Re: SNI is a security vulnerability all by itself (was Re: [Lynx-dev] bug in Lynx' SSL certificate validation -> leaks password in clear text via SNI (under some circumstances))

[Jeffrey Walton <noloader () gmail com>]

On Sat, Aug 7, 2021 at 8:29 AM Thorsten Glaser <tg () mirbsd de> wrote:
> > Axel Beckert dixit:
>
> > > IMHO this nevertheless needs a CVE-ID.
>
> I wonder… perhaps the use of SNI, both in the TLSv1.3 standard
> and in some TLSv1.2 implementations, should receive CVEs as well?

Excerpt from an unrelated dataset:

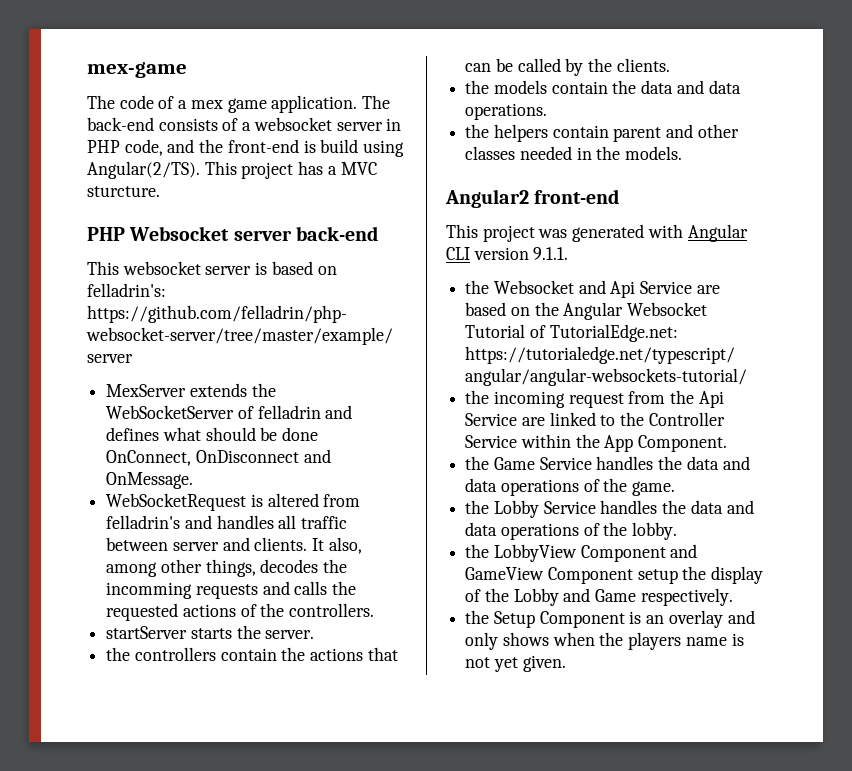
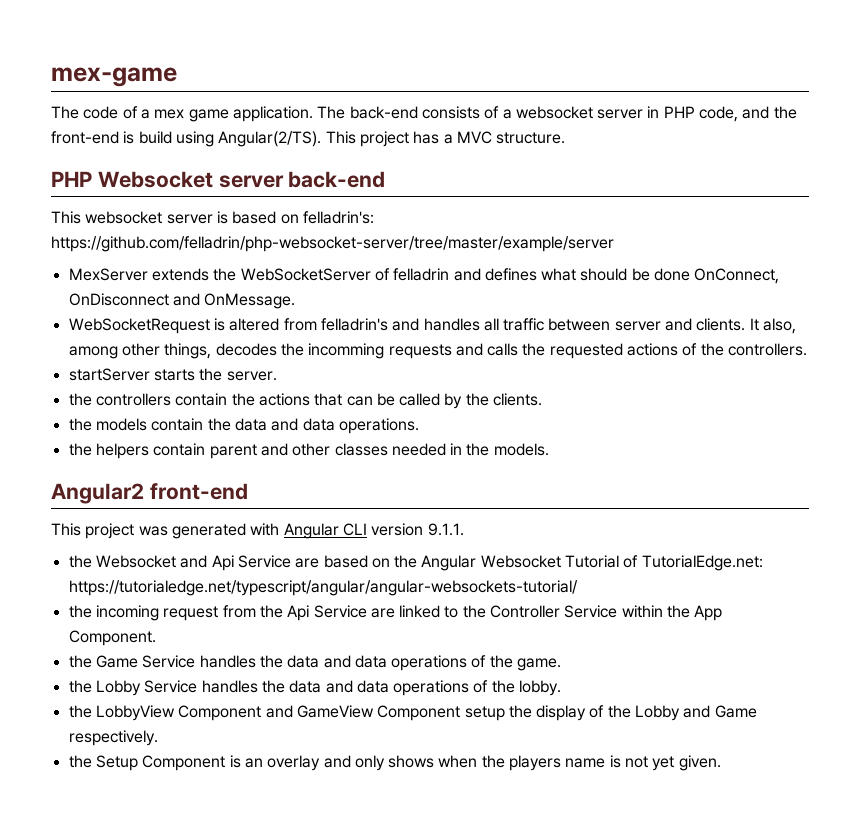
[87,186,160,197] sturcture. -> [496,132,566,144] structure.

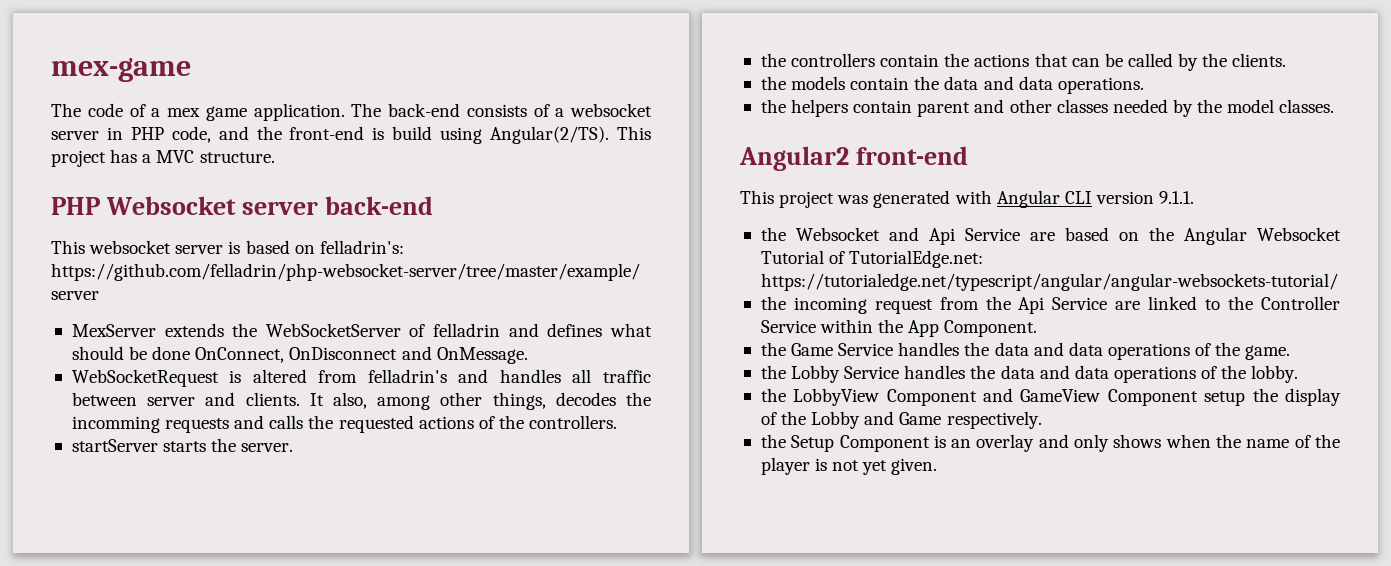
[450,443,549,456] in the models. -> [1172,99,1335,117] by the model classes.
[509,755,606,771] players name -> [1246,434,1340,448] [760,457,810,475] name of the player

As far as I know, the only problem associated with SNI is leaking the
server name to a passive adversary in TLS 1.2 and below. TLS 1.3 and
above provide for encrypted server names.

> It certainly ought to be disabled by default. Perhaps add some
> environment variable to enable SNI in the SSL library, and if
> it’s not present or explicitly set to 0, disable SNI (which also
> would disable TLSv1.3 as it requires SNI). Hmm, yes, this sounds
> completely like a good idea.

If you disable SNI, then you won't be able to setup an encrypted
channel. SNI is needed to setup the encrypted channel. During the
client_hello, the server needs to know which server/virtual host to
route the client_hello to.

The user:password@ is for the application layer or HTTP/HTTPS. It
should not be present in the transport layer. It is a bug in the
application layer, not the transport layer.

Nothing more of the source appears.